In the context of IRL, the question of compulsion to obey has several features. In the case Equizabal v. Canada it was argued that the defence of obedience to superior orders based on compulsion is limited to imminent, real, and inevitable threats to the subordinate's life ... The determinative issue then, is how to determine when threats become so imminent, real, and inevitable that they rise to the level of compulsion that disables a subordinate from forming a culpable state of mind. The notion of manifestly unlawful was further fleshed out in Equizabel as an order that: offends the conscience of every reasonable right-thinking person, it must be an order which is obviously and flagrantly wrong."

Key Cases:
Equizabal v. Canada (Minister of Employment and Immigration), File No. A-443-93, 26 May 1994, para. 23.
Websites:
Rome Statute of the International Criminal Court, 1998 http://www.un.org/law/icc/statute/romefra.htm
International Law Commission, Draft articles on Responsibility of States for internationally wrongful acts adopted by the International Law Commission at its fifty-third session (2001). http://www.un.org/law/ilc/convents.htm

"Serious Non-Political Crime." Article 1F(b) of the RC excludes from its ambit, those individuals who have committed a serious non-political crime outside the country of refuge prior to his admission to that country as a refugee. According to the UNHCR, the aim of this provision is to protect countries of refuge from the dangers of admitting serious criminals. Both the nature and the purpose of the crime must be evaluated in order to determine whether the crime was non-political, committed for reasons of personal gain, or in contrast whether it was committed in order to fulfill political objectives. In order to constitute a political crime there must be a close causal link between the actions taken and the objective and purpose stated. Similarly, it is the political element that must be predominant. In regards to a serious non-criminal crime, the RC stipulates that it must have been committed outside of the country of refugee, which usually implies that it has been committed in the applicants country of origin. If the crime is committed within the territory of the country of refuge, the applicant is subject to due process and the laws of that country.

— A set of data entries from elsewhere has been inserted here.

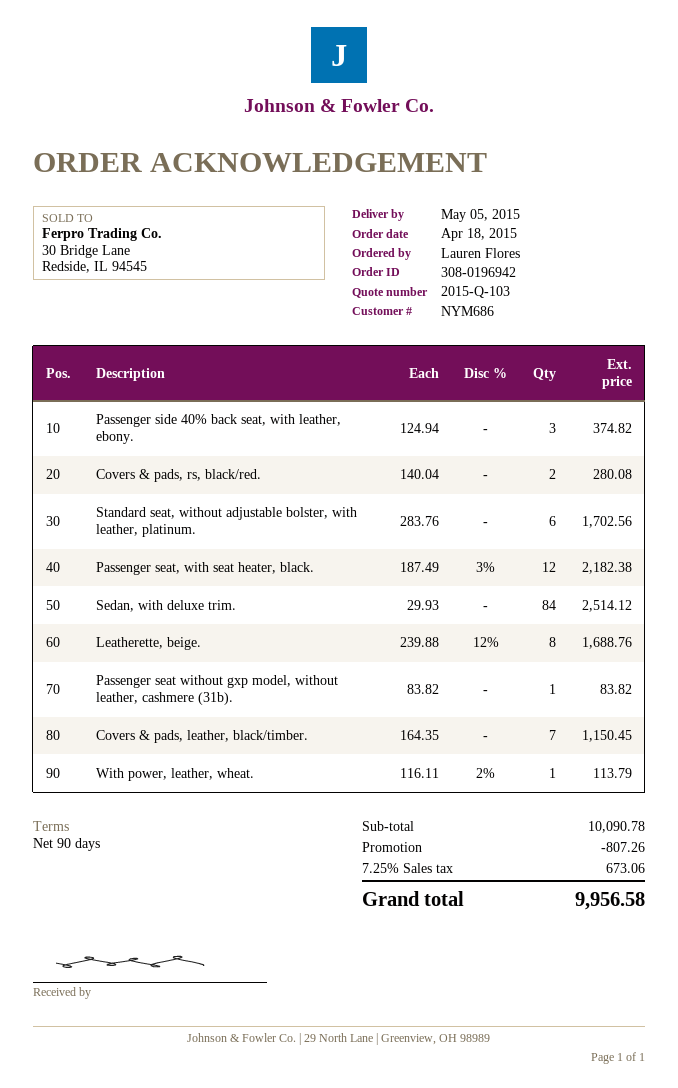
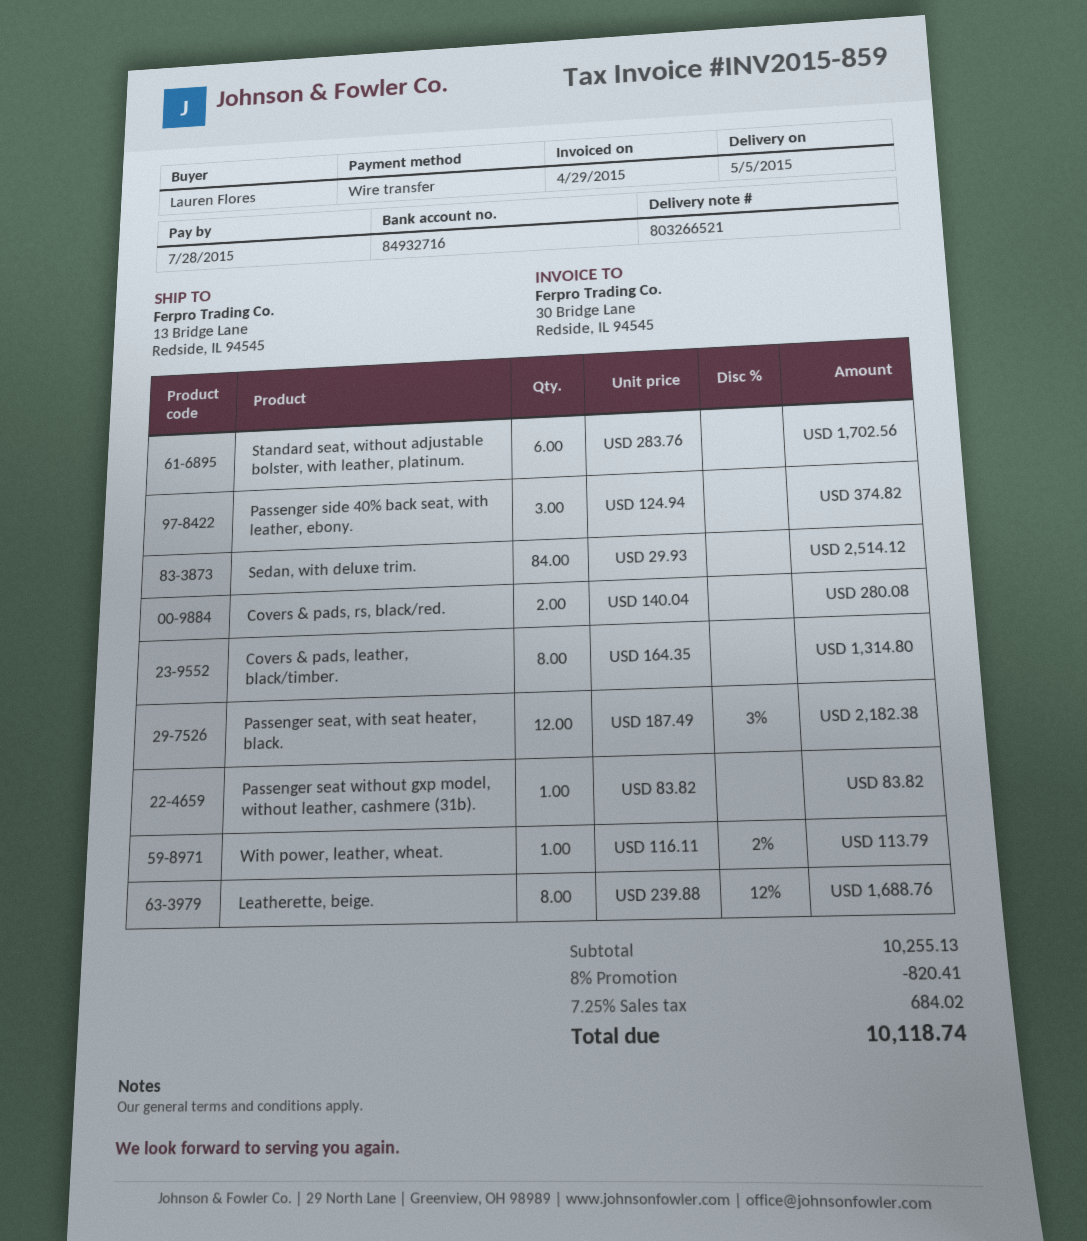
Covers & pads, leather, black/timber.: 7 x 164.35 = 1150.45 -> 8 x 164.35 = 1314.80
subtotal: 10090.78 -> 10255.13
discount: 807.26 -> 820.41
tax: 7.25% = 673.06 -> 7.25% = 684.02
total: 9956.58 -> 10118.74

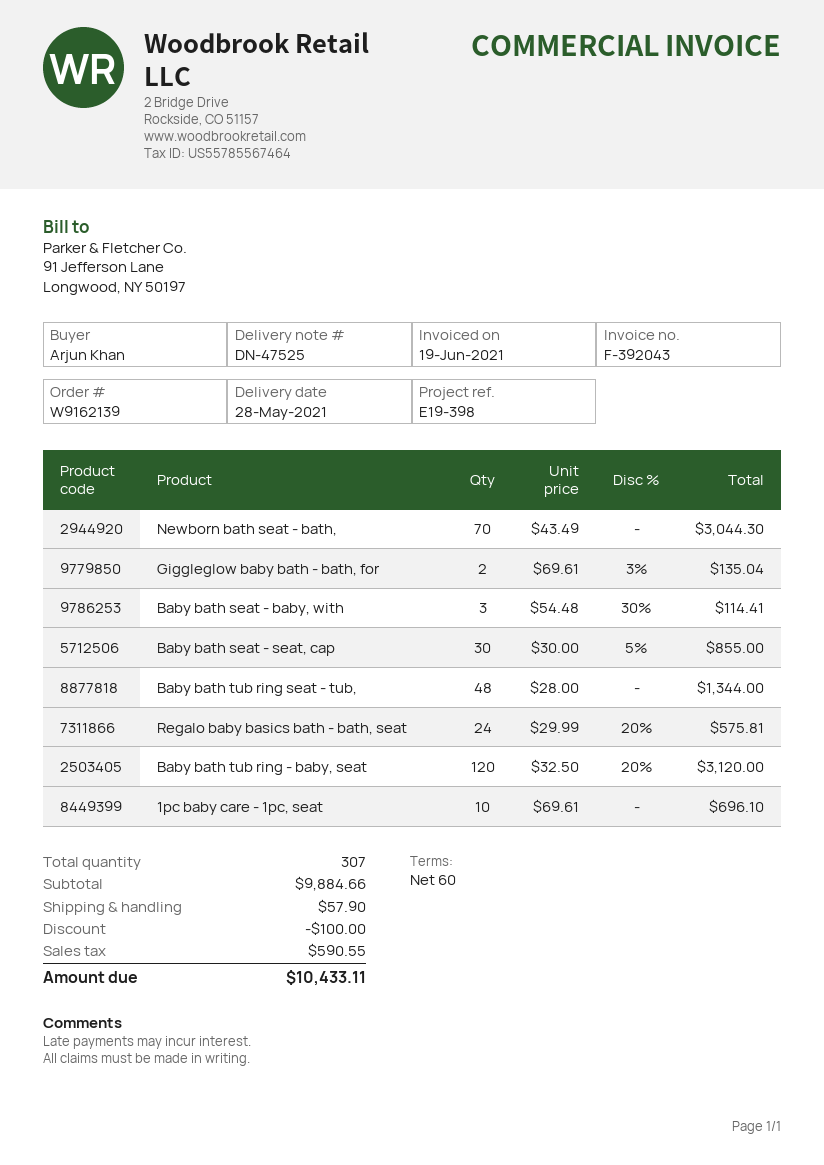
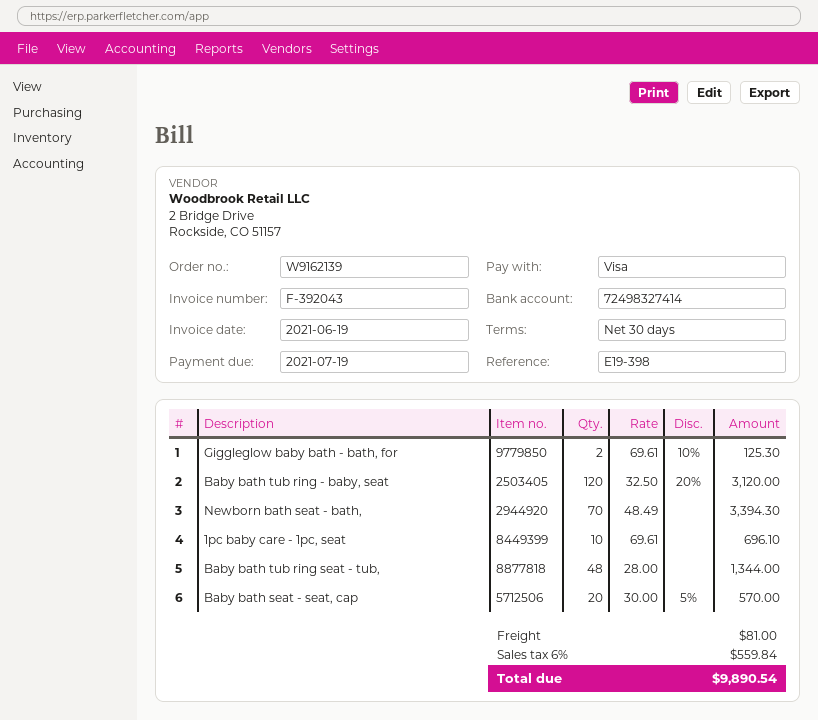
payment terms: 60 days -> 30 days
Newborn bath seat - bath,: 70 x 43.49 = 3044.30 -> 70 x 48.49 = 3394.30
Giggleglow baby bath - bath, for: 2 x 69.61 - 3% = 135.04 -> 2 x 69.61 - 10% = 125.30
Baby bath seat - baby, with: 3 x 54.48 - 30% = 114.41 -> none
Baby bath seat - seat, cap: 30 x 30.00 - 5% = 855.00 -> 20 x 30.00 - 5% = 570.00
Regalo baby basics bath - bath, seat: 24 x 29.99 - 20% = 575.81 -> none
discount: 100.00 -> none
shipping: 57.90 -> 81.00
tax: 590.55 -> 559.84
total: 10433.11 -> 9890.54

Admittedly, it is difficult to define crime in a manner that would be acceptable to all peoples from different cultures and societies. The UNHCR has sought to define it in a broad enough manner so as to accommodate cultural variations of the term, while at the same maintain a narrow enough definition so that the clause remains exceptional. The crime must be a capital crime or a a very grave punishable act.

A political crime may, in addition, only be considered as such, if the crime committed is in proportion to the stated objective and purpose. When acts are of a particularly horrific nature, the proportionality will be incredibly difficult to prove.

Likewise, decision-makers in the country of refuge are obliged to strike a balance between the nature of the presumed offence and the degree of persecution feared by the applicant. If an applicant has a well-founded fear of persecution, than the crime committed must be grave in order to exlude her. Moreover, if it is determined that she has a well-founded fear of persecution, the principle of non-refoulement prohibits the country of refuge from returning her to her country of origin, despite the fact that she is subject to exclusion.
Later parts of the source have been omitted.